Graham himself acknowledges that psychological boost, and hints that it also derived from an “Us vs. the world” mentality. He really enjoyed the team’s underdog role in 2015.
“RLLR is a group of people who absolutely extract the best out of each other,” he says. “We don’t have the most resources or the most sponsorship, not by any means. Does that make it harder? Yes. Does it hurt? Yes. But should Andretti have beaten us this year? Yes!
“We all took a lot of pride in competing with Penske and Ganassi and beating Andretti this year. No one expected us to be anywhere near that level. And when the people at IndyCar tech inspection tell us the No. 15 is prepped as well as the Penske cars, our guys love that, as they should. It shows their quality.
“Obviously we sometimes missed. Go try and run an oval with a new aero kit and without a teammate. We honestly didn’t know where to start, and at Texas, that killed our speed because we didn’t have enough downforce for the conditions. Then at Pocono, we went the opposite way, and in the first two pit stops our priority was to try and get the downforce out. So those are times when being a one-car team hurt.
“But I think we proved that when you have a group of talented guys who have confidence in each other, you can still get it right a hell of a lot more often than you get it wrong. Look at Grand Prix of Indy – that really showed how we elevated our game, we overcame obstacles and we wouldn’t let anything get us down. That day we had great strategy, great pit stops, a fast car, and we came through from 17th on the grid to finish second.”
A rare blend
Rahal Letterman Lanigan Racing certainly made a concrete case for IndyCar teams to stop overstretching their funds to run more cars than they can comfortably handle. But downsizing won’t automatically lead to success as Michael Cannon, Dale Coyne Racing race engineer observes. He points out that RLLR’s success was the result of the actual talents involved and how they worked together.
“Personally I like to have another engineer to bounce ideas off,” says Cannon, “so I’m glad Dale runs two cars. But what Bobby did with his team this year was wonderful. He assembled the best lineup of engineering staff he could, no expense spared, he made sure there were no personality clashes, and then he committed them to just one car. No one was overstretched.
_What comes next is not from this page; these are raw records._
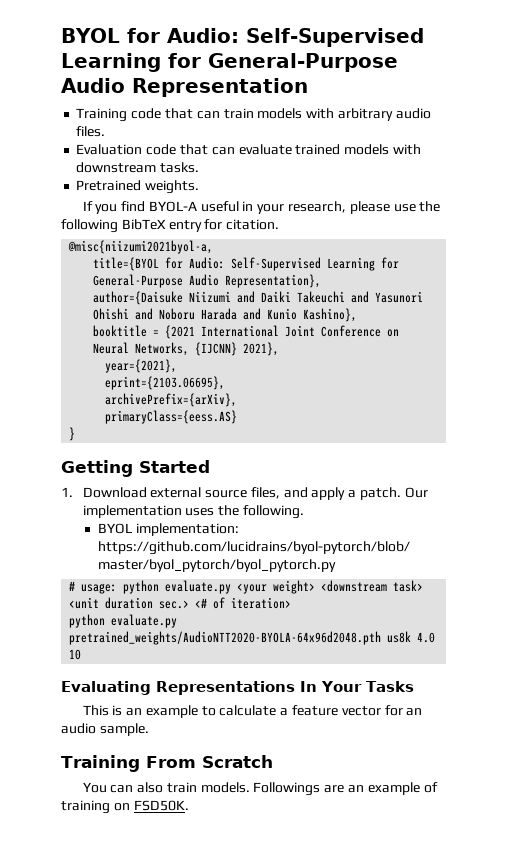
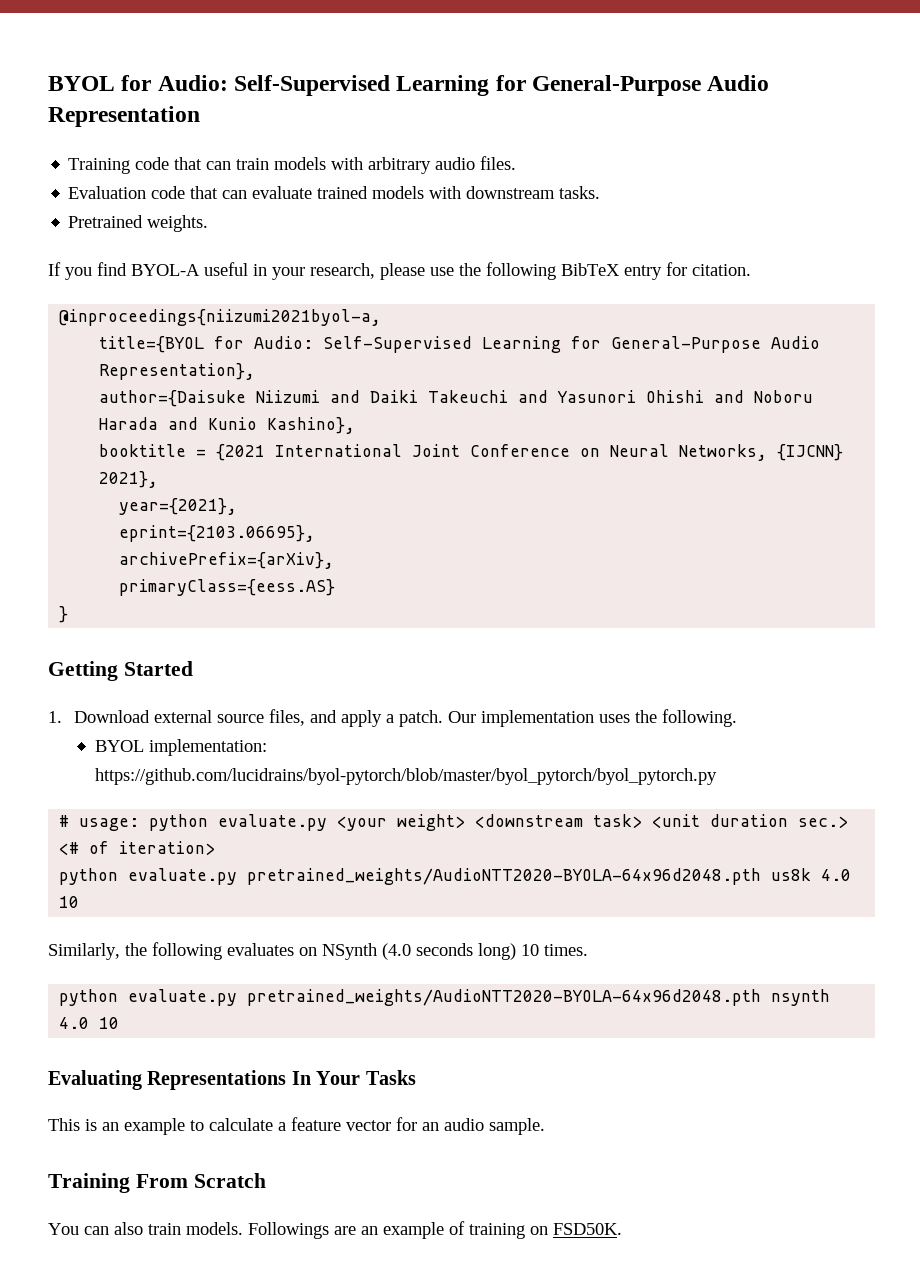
[68,240,214,254] @misc{niizumi2021byol-a, -> [59,309,382,326] @inproceedings{niizumi2021byol-a,
(82, 654) none -> [48,942,588,960] [59,989,831,1006] [59,1017,120,1029] // Similarly, the following evaluates on NSynth (4.0 seconds long) 10 times. // python evaluate.py pretrained_weights/AudioNTT2020-BYOLA-64x96d2048.pth nsynth 4.0 10

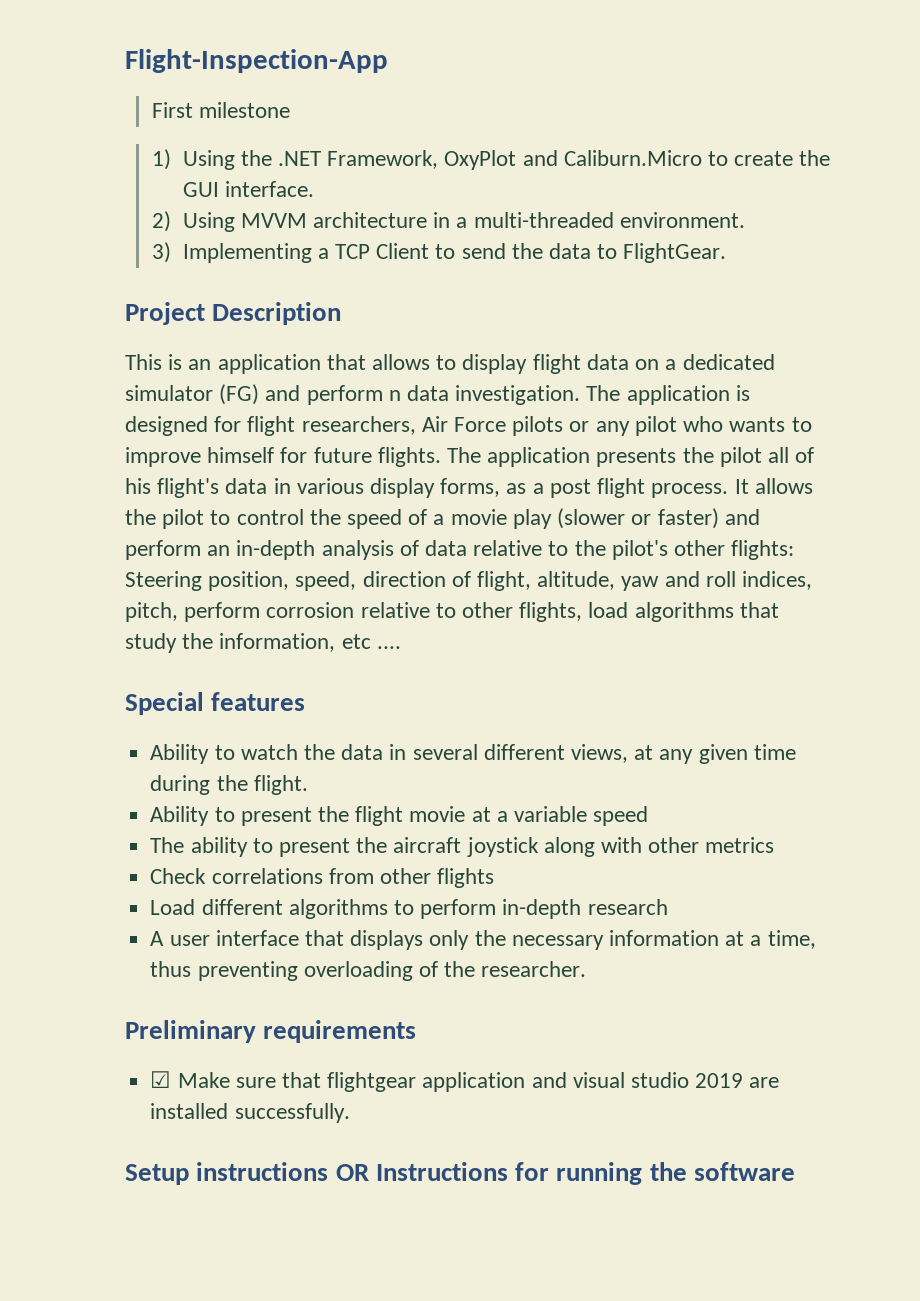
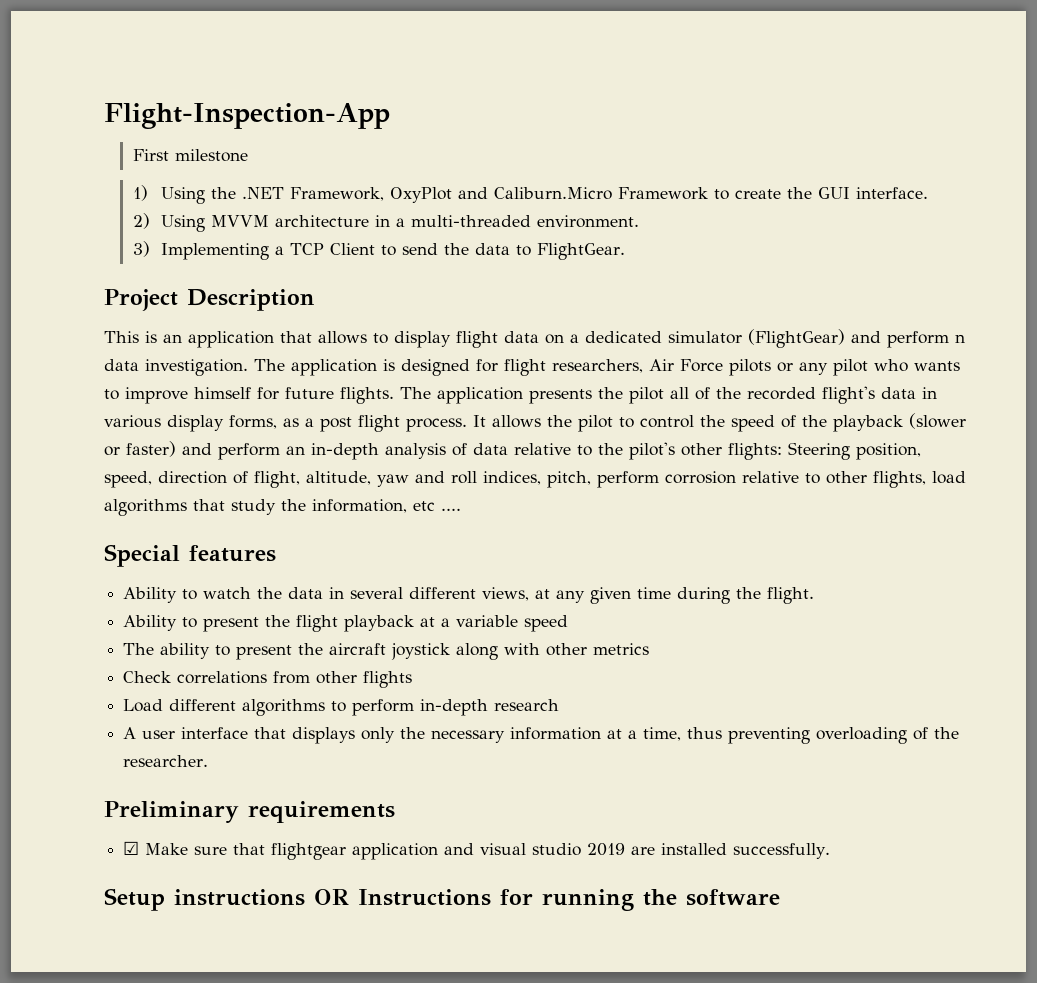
(702, 158) none -> [618,187,709,200] Framework
[219,384,260,405] (FG) -> [748,329,845,348] (FlightGear)
[125,478,151,494] his -> [716,387,816,400] the recorded
[433,509,552,529] a movie play -> [802,415,903,432] the playback
[409,806,466,822] movie -> [344,615,415,632] playback

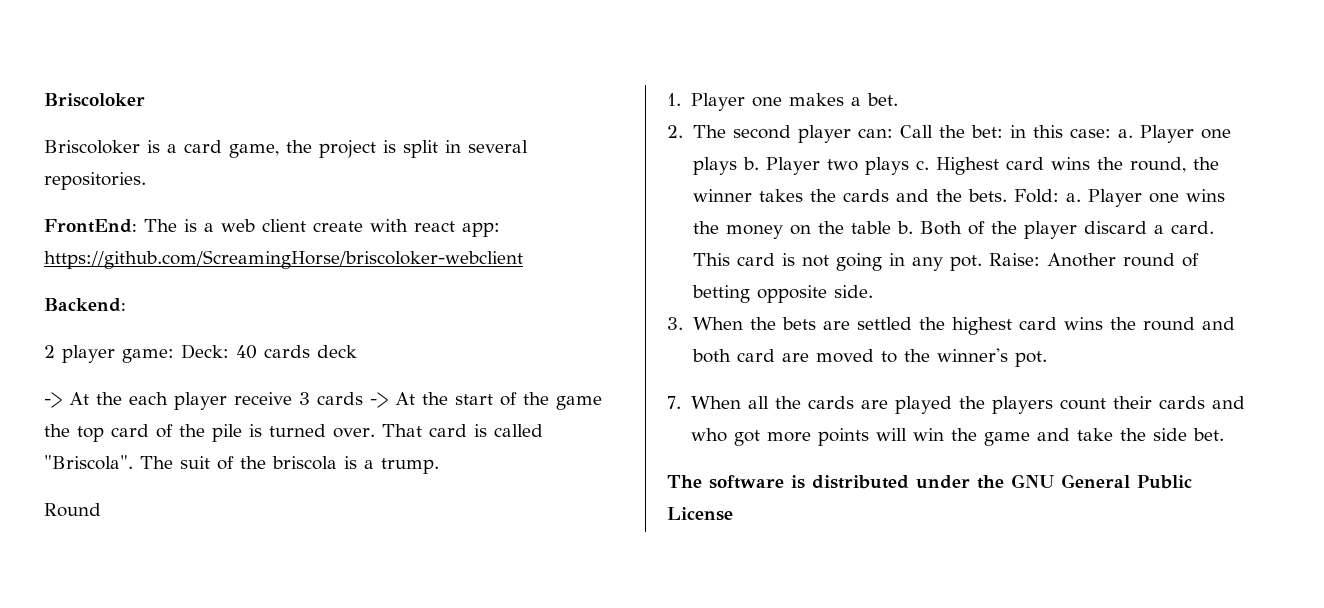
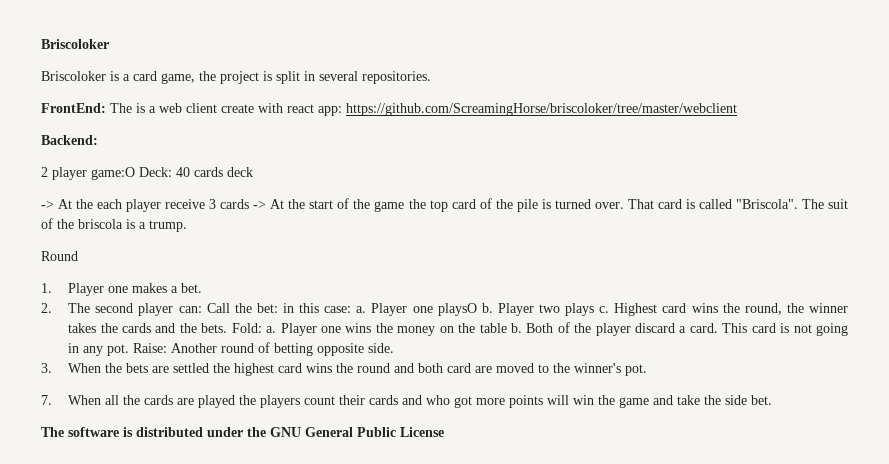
[44,250,523,269] https://github.com/ScreamingHorse/briscoloker-webclient -> [346,103,737,116] https://github.com/ScreamingHorse/briscoloker/tree/master/webclient
[122,349,174,363] game: -> [91,167,135,180] game:O
[692,157,737,175] plays -> [437,303,477,316] playsO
Finally he had all the ingredients to do the job properly, and Graham rose to the occasion and recaptured all the potential we’d seen in him from back in the Atlantic days. Very impressive.”
Do I think it would be better to have a really, really good teammate? Ideally, yes
From the drivers’ perspective, RLLR’s decision to run just one entry makes sense, in current circumstances.
“Do I think it would be better to have a really, really good teammate? Ideally, yes,” says Graham. “But how many of those are available? And where’s the money for that second car coming from? What makes most economic sense to RLLR is to have one very well-funded car, instead of cutting corners to run a second one that doesn’t add anything to the program and would probably actually hurt it.”
Even if funding a second car weren’t an issue, there would still be hesitancy within the RLLR ranks regarding expansion. Ask Eddie Jones how he might respond if Bobby were to tell him that he’d found $6m to run a second car in 2016, and he barely hesitates.
“First I’d ask for a pay rise,” he chuckles. “But seriously, I’d ask Bobby which driver he was looking at, and which engineer, too. And then I’d ask him if we really needed to go to two cars, given how we ran this year.”
Don’t be surprised to see others try and emulate the RLLR template next season.